El estallido de la estafa de las hipotecas basura ( subprime), que inundaron el mundo como productos estructurados de alta rentabilidad, puso al descubierto un sistema financiero que había asumido demasiados riesgos, primero en Estados Unidos y después en Europa y el resto del mundo. La crisis inmobiliaria en Estados Unidos derivó en una crisis financiera, en una crisis de confianza que colapsó el crédito interbancario internacional y, como consecuencia, en una profunda crisis económica, que fue especialmente acusada en España, y que afectó también a la deuda soberana, principalmente de los países más frágiles de la zona euro, que puso en peligro la propia continuidad de la moneda única europea.

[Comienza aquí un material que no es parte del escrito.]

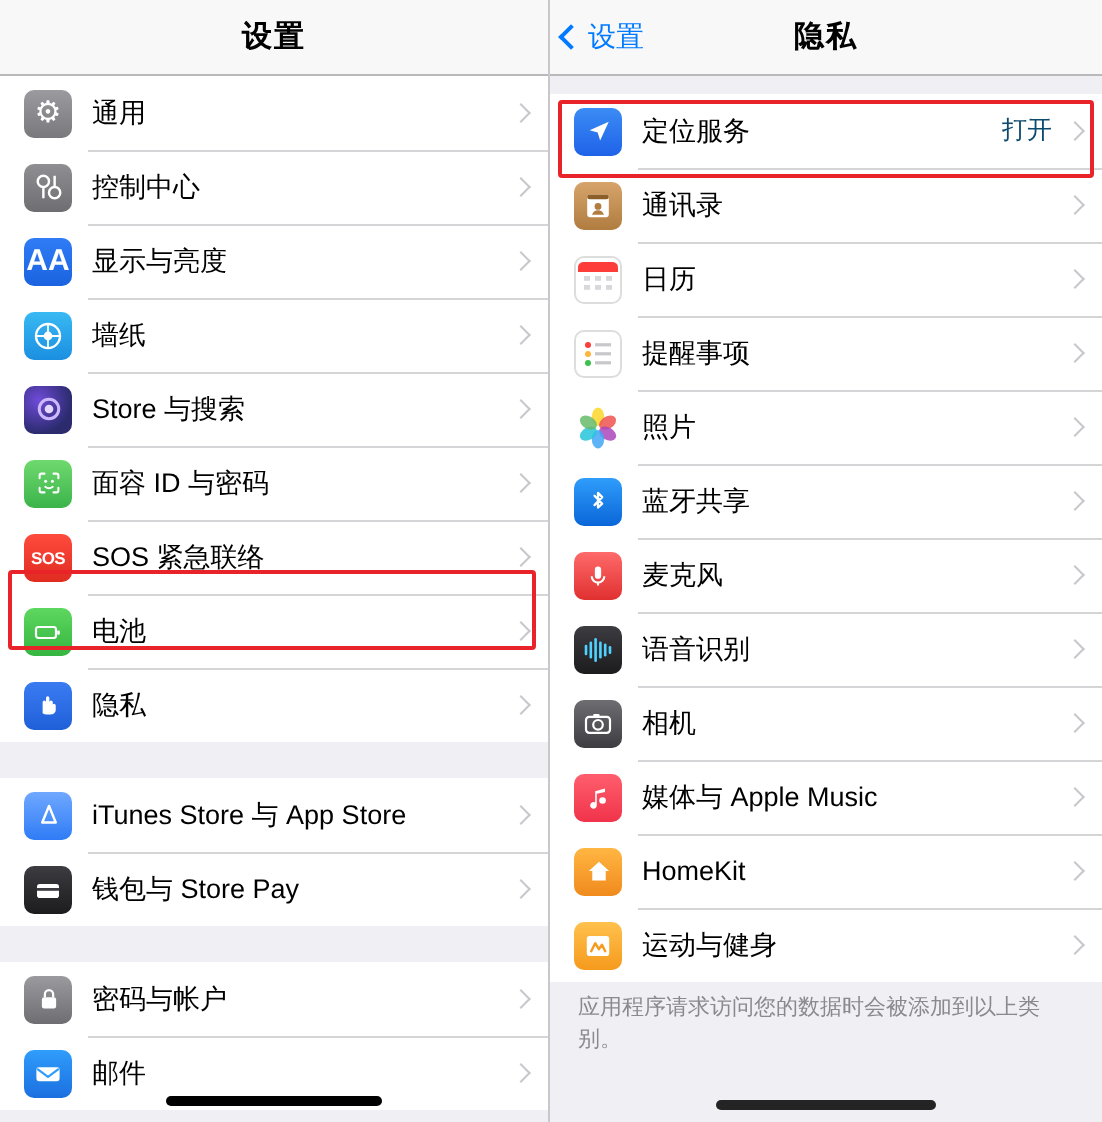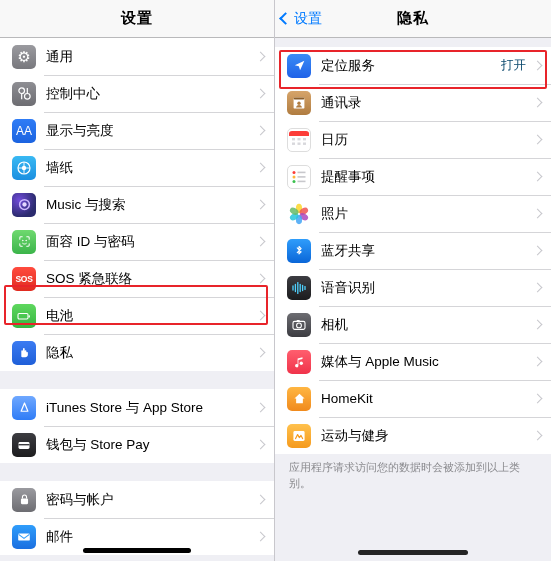--- a/index.html
+++ b/index.html
@@ -158,7 +158,7 @@
   .ic-gear { background: linear-gradient(#9a9a9f,#78787d); }
   .ic-gear .glyph { font-size: 15px; line-height: 1; }
   .ic-control { background: linear-gradient(#8e8e93,#6d6d72); }
-  .ic-display { background: linear-gradient(#2f7cf6,#1b63e0); font-weight: normal; font-size: 12px; }
+  .ic-display { background: linear-gradient(#2f7cf6,#1b63e0); font-weight: bold; font-size: 15px; }
   .ic-wall { background: linear-gradient(#39b9f3,#1b8fe0); }
   .ic-siri { background: radial-gradient(circle at 30% 30%, #6f4bd8, #2b2b6e 70%); }
   .ic-face { background: linear-gradient(#6fd96f,#3bb44a); }

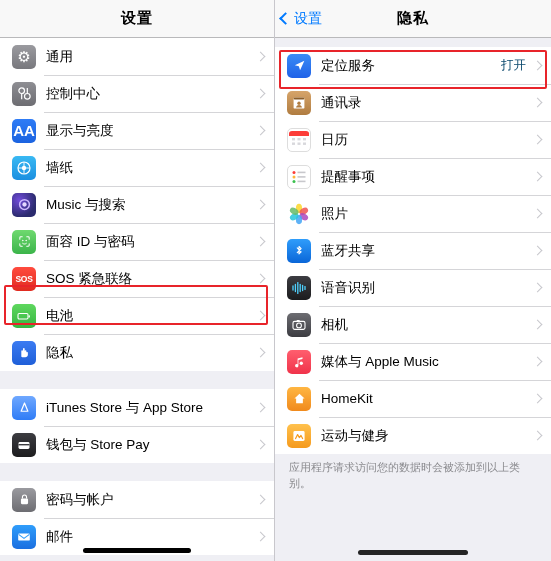--- a/index.html
+++ b/index.html
@@ -247,7 +247,7 @@
               <circle cx="8" cy="8" r="2.3" fill="#e4d8ff"></circle>
             </svg>
         </span>
-        <span class="label">Music 与搜索</span>
+        <span class="label">Store 与搜索</span>
         <span class="disclosure"></span>
       </div>
 

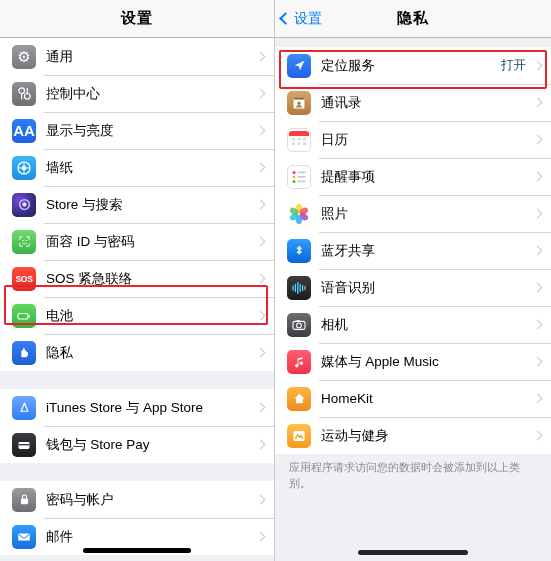--- a/index.html
+++ b/index.html
@@ -448,6 +448,17 @@
         <span class="disclosure"></span>
       </div>
 
+      <div class="row">
+        <span class="icon ic-mic">
+          <svg width="14" height="14" viewBox="0 0 16 16">
+              <rect x="6.2" y="2.6" width="3.6" height="7" rx="1.8" fill="#fff"></rect>
+              <path d="M4.4 8.2a3.6 3.6 0 007.2 0" fill="none" stroke="#fff" stroke-width="1.2"></path>
+              <line x1="8" y1="11.6" x2="8" y2="13.4" stroke="#fff" stroke-width="1.2"></line>
+            </svg>
+        </span>
+        <span class="label">麦克风</span>
+        <span class="disclosure"></span>
+      </div>
 
       <div class="row">
         <span class="icon ic-speech">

La conjunción de todas las crisis citadas fue una tormenta perfecta que puso en jaque al sistema económico y financiero internacional. Se habló entonces de refundar las bases de la economía y las finanzas internacionales y de la necesidad de crear un nuevo orden. Pero, en lugar de ello, se han sostenido las mismas estructuras –y bajo los mismos esquemas–, a base de millonarias inyecciones de liquidez de los bancos centrales y de enormes aportaciones presupuestarias de los estados para tapar los agujeros de la banca, ya que lograr la normalización del crédito se convirtió en el objetivo primordial para restaurar los flujos económicos. Todo ello se hizo a costa de un ajuste brutal que se tradujo en un abultado aumento del desempleo y de las desigualdades, donde España también asumió un triste liderazgo. Aún debe los más de 40.000 millones de euros destinados al rescate de su sistema financiero, que puso fin al conjunto de cajas de ahorros del país.

El sector bancario, el culpable de la crisis, ha sufrido una intensa reestructuración pero se ha hecho más fuerte y más poderoso, con menos entidades aunque mucho más grandes, hasta el punto que se han convertido en un riesgo sistémico permanente muy difícil de controlar por parte de las autoridades financieras internacionales.

A estas alturas, diez años después de iniciada la gran crisis, los grandes bancos centrales todavía sostienen la economía con sus inyecciones millonarias de dinero en el sistema financiero. El gran reto actual es el retorno a la normalidad, que Estados Unidos ya ha iniciado, aunque ello llevará todavía bastante tiempo, mientras la Unión Europea y China aún no se lo han planteado.

El problema, para el que no se ha encontrado solución por el momento, es que la economía, con la ingente cantidad de recursos financieros que recibe prácticamente gratis, debería crecer y crear empleo con mucha más intensidad de lo que lo hace, al tiempo que se debería avanzar hacia una mayor redistribución de la riqueza, para combatir las crecientes desigualdades, objetivo en el que el mundo –incluida España– también está encallado.